[Web interface edit records]
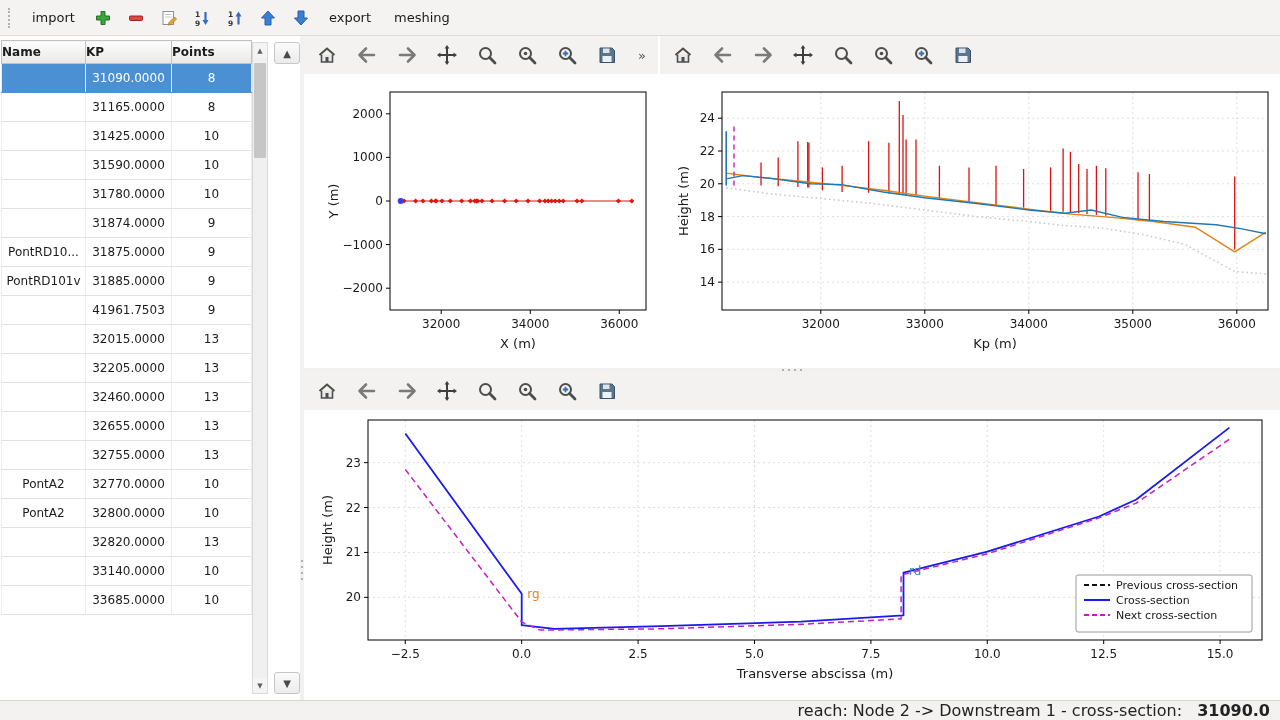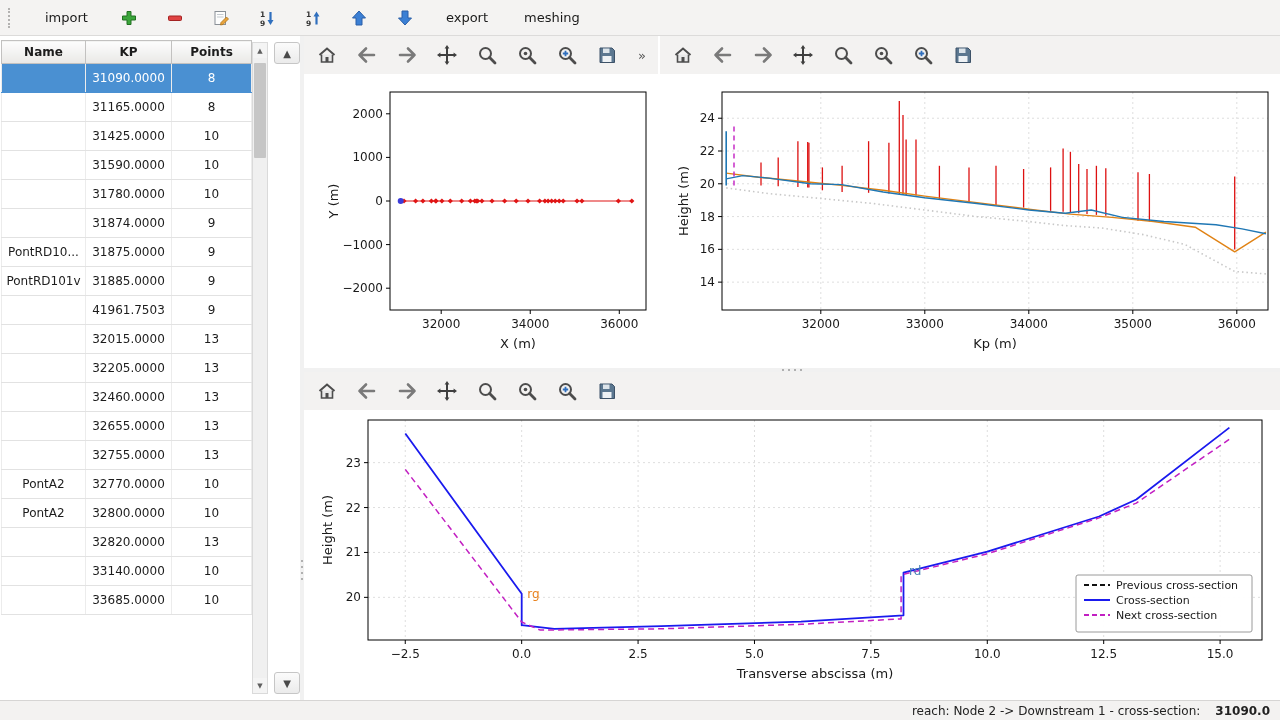--- a/index.html
+++ b/index.html
@@ -1,30 +1,30 @@
 <!DOCTYPE html>
 <html style="--sel: #4a90d2;"><head>
 <meta charset="utf-8">
 <style>
   *{margin:0;padding:0;box-sizing:border-box}
   html,body{width:1280px;height:720px;overflow:hidden}
   body{font-family:"DejaVu Sans","Liberation Sans",sans-serif;background:#ffffff;position:relative;font-size:12px;color:#1c1c1c}
   button{border:none;background:transparent;font:inherit;padding:0;cursor:default}
 
   
-  .app-toolbar{position:absolute;left:0;top:0;width:1280px;height:36px;background:#f4f3f2;border-bottom:1px solid #dcdbda;display:flex;align-items:center;padding:0 6px;gap:16px}
+  .app-toolbar{position:absolute;left:0;top:0;width:1280px;height:36px;background:#f4f3f2;border-bottom:1px solid #dcdbda;display:flex;align-items:center;padding:0 6px;gap:3px}
   .tb-handle{width:5px;height:20px;border-left:2px dotted #b3b2b1;margin:0 6px 0 2px}
   .tb-text{height:26px;padding:0 10px;font-size:13px;color:#1a1a1a;border-radius:3px}
   .tb-icon{width:30px;height:28px;display:flex;align-items:center;justify-content:center;border-radius:3px}
   .tb-icon svg{display:block}
 
   
   .left-panel{position:absolute;left:0;top:36px;width:302px;height:664px;background:#ffffff}
   .sec-table{border-collapse:collapse;table-layout:fixed;width:250px;position:absolute;left:1px;top:4px;font-size:12px}
-  .sec-table th{height:23px;background:linear-gradient(#fdfdfd,#e9e8e6);border:1px solid #c2c1c0;font-weight:bold;text-align:center;font-size:12px}
+  .sec-table th{height:23px;background:linear-gradient(#fdfdfd,#e9e8e6);border:1px solid #c2c1c0;font-weight:bold;text-align:left;font-size:12px}
   .sec-table td{height:29px;border-bottom:1px solid #e2e2e2;border-right:1px solid #ececec;text-align:center;overflow:hidden;white-space:nowrap;text-overflow:ellipsis;padding:0 2px}
   .sec-table td:first-child{border-left:1px solid #ececec}
   .sec-table tr.selected td{background:var(--sel,#4a90d2);color:#fff;border-bottom-color:var(--sel,#4a90d2)}
   .sec-table th:nth-child(1),.sec-table td:nth-child(1){width:84px}
   .sec-table th:nth-child(2),.sec-table td:nth-child(2){width:86px}
   .sec-table th:nth-child(3),.sec-table td:nth-child(3){width:80px}
   .vscroll{position:absolute;left:252px;top:6px;width:16px;height:652px;background:#f0f0f0;border:1px solid #dadada}
   .vs-btn{position:absolute;left:0;width:14px;height:15px;display:flex;align-items:center;justify-content:center;font-size:7px;color:#5f5f5f;background:#f4f4f4}
   .vs-btn.up{top:0}
   .vs-btn.down{bottom:0}
@@ -47,21 +47,21 @@
   .plot-c{left:0;top:336px;width:976px;height:328px}
   .mpl-toolbar{position:absolute;left:0;top:0;right:0;height:38px;background:#f3f2f1;display:flex;align-items:center;gap:14px;padding:0 10px}
   .mpl-btn{width:26px;height:26px;display:flex;align-items:center;justify-content:center;border-radius:3px}
   .tb-overflow{margin-left:auto;font-size:13px;color:#555;padding-right:2px}
   .chart{position:absolute;left:0;background:#ffffff}
   #chart-plan{top:40px;width:354px;height:290px}
   #chart-profile{top:40px;width:620px;height:290px}
   #chart-cross{top:40px;width:976px;height:288px}
 
   
-  .status-bar{position:absolute;left:0;top:700px;width:1280px;height:20px;background:#f3f2f1;border-top:1px solid #d6d5d4;display:flex;align-items:center;justify-content:flex-end;padding-right:10px;font-size:12px;color:#222}
+  .status-bar{position:absolute;left:0;top:700px;width:1280px;height:20px;background:#f3f2f1;border-top:1px solid #d6d5d4;display:flex;align-items:center;justify-content:flex-end;padding-right:10px;font-size:16px;color:#222}
   .status-bar b{margin-left:15px}
 </style>
 </head>
 <body>
 
 <div class="app">
 
   <div class="app-toolbar">
     <div class="tb-handle"></div>
     <button class="tb-text">import</button>

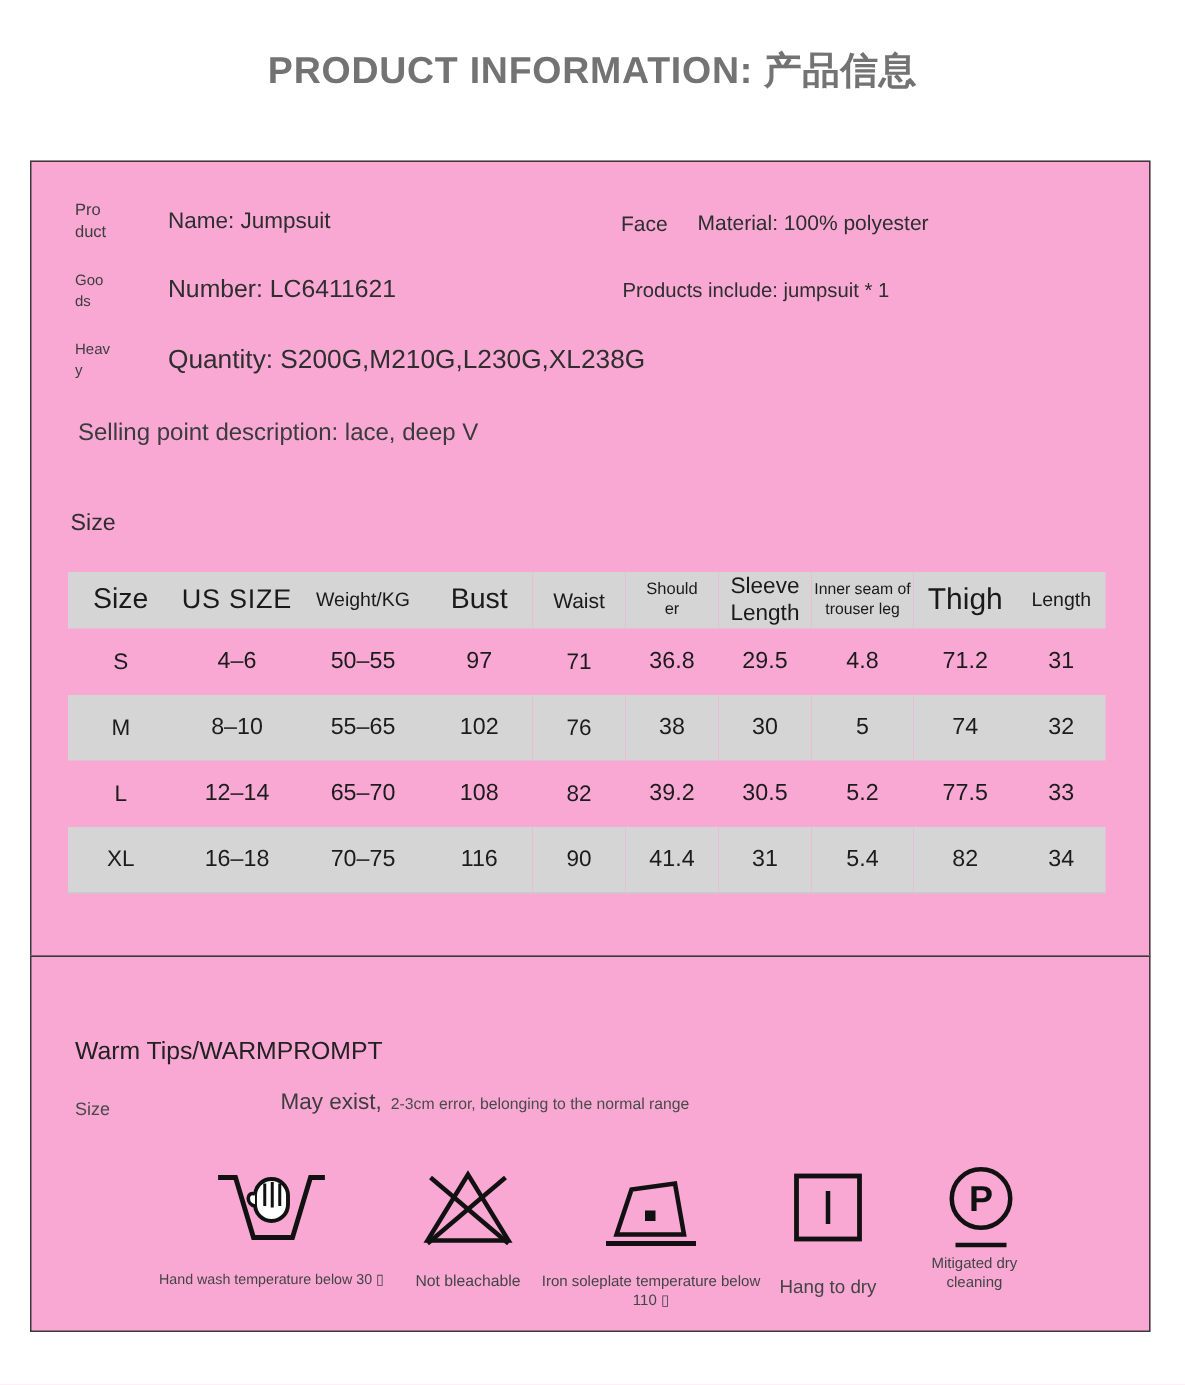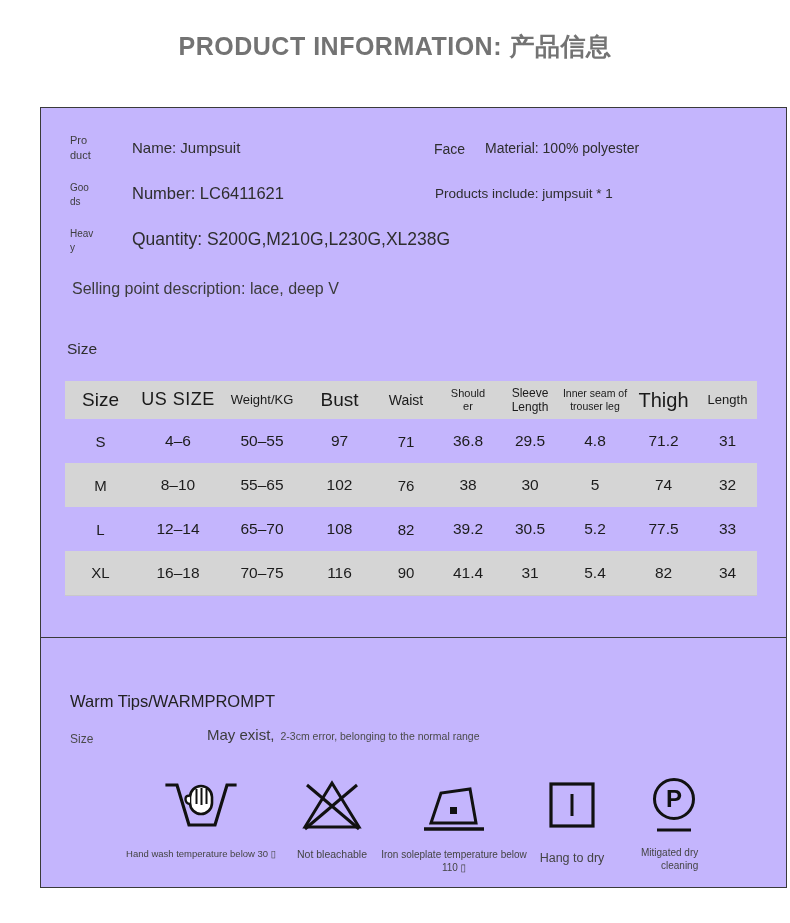--- a/index.html
+++ b/index.html
@@ -15,21 +15,21 @@
     position:absolute; left:0; top:30px; width:790px; text-align:center;
     font-size:25px; font-weight:bold; color:#737373; letter-spacing:0.5px;
   }
   .subtitle-wrap {
     position:absolute; left:0; top:71px; width:790px; text-align:center;
     font-size:11px; color:#e04a75;
   }
   .subtitle-mark { font-size:8px; vertical-align:top; margin-right:2px; }
 
   
-  .panel { position:absolute; left:40px; width:747px; border:1px solid #3a3a3a; background:#c4b5fd; }
+  .panel { position:absolute; left:20px; width:747px; border:1px solid #3a3a3a; background:#f9a8d4; }
   .panel-info { top:107px; height:531px; }
   .panel-tips { top:637px; height:251px; }
 
   
   .v-label { position:absolute; font-size:10.5px; color:#3d3d3d; line-height:1.35; }
   .info-text { position:absolute; color:#2e2e2e; }
   .lbl-product { left:29px; top:25px; font-size:11px; }
   .txt-name    { left:91px; top:31px; font-size:15px; }
   .txt-face    { left:393px; top:33px; font-size:14px; }
   .txt-material{ left:444px; top:32px; font-size:14px; }
@@ -50,21 +50,21 @@
   .size-table tbody tr { height:44px; }
   .size-table tbody tr.shade { background:#d5d5d5; }
   .size-table th { font-weight:normal; color:#1a1a1a; white-space:pre-line; line-height:1.2; }
   .size-table td { font-size:15.5px; color:#1c1c1c; }
   .size-table th:nth-child(1){ font-size:19px; }
   .size-table th:nth-child(2){ font-size:18px; letter-spacing:0.5px; }
   .size-table th:nth-child(3){ font-size:13px; }
   .size-table th:nth-child(4){ font-size:19px;text-align:center; }
   .size-table th:nth-child(5){ font-size:14px; }
   .size-table th:nth-child(6){ font-size:11px; }
-  .size-table th:nth-child(7){ font-size:12px; }
+  .size-table th:nth-child(7){ font-size:15px; }
   .size-table th:nth-child(8){ font-size:10.5px; }
   .size-table th:nth-child(9){ font-size:20px; }
   .size-table th:nth-child(10){ font-size:13px; }
   .size-table td:nth-child(5){ font-size:15px; }
   .size-table td:nth-child(1){ font-size:15px; }
 
   
   .tips-heading { position:absolute; left:29px; top:54px; font-size:16.5px; color:#222; }
   .tips-size-label { position:absolute; left:29px; top:94px; font-size:12px; color:#4a4a4a; }
   .note-line { position:absolute; left:166px; top:88px; display:flex; align-items:baseline; gap:6px; }
@@ -72,21 +72,21 @@
   .note-small { font-size:10.5px; color:#4a4a4a; }
 
   .care-block { position:absolute; top:136px; display:flex; flex-direction:column; align-items:center; }
   .care-block .glyph-box { height:62px; display:flex; align-items:center; justify-content:center; }
   .care-label { margin-top:12px; font-size:9.5px; color:#444; text-align:center; line-height:1.3; }
   .cb1 { left:75px;  width:170px; }
   .cb2 { left:231px; width:120px; } .cb2 .care-label { font-size:10.5px; }
   .cb3 { left:338px; width:150px; } .cb3 .care-label { font-size:10px; }
   .cb4 { left:481px; width:100px; } .cb4 .care-label { font-size:12.5px; margin-top:14px; }
   .cb5 { left:578px; width:110px; align-items:center; }
-  .cb5 .care-label { font-size:10px; text-align:right; align-self:flex-start; margin-left:22px; margin-top:10px; }
+  .cb5 .care-label { font-size:10px; text-align:center; align-self:flex-start; margin-left:22px; margin-top:0; }
   svg .stroke { fill:none; stroke:#111; }
 </style>
 </head>
 <body>
 
 <div class="page">
 
   <div class="title">PRODUCT INFORMATION: 产品信息</div>
 
   <div class="panel panel-info">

◆ **AIM OF THE TASK**:
Each line holding the word "chart" must be copied from the data.

◆ **OUTPUT FOR THIS TASK**:
   .chart{position:absolute;left:0;background:#ffffff}
   #chart-plan{top:40px;width:354px;height:290px}
   #chart-profile{top:40px;width:620px;height:290px}
   #chart-cross{top:40px;width:976px;height:288px}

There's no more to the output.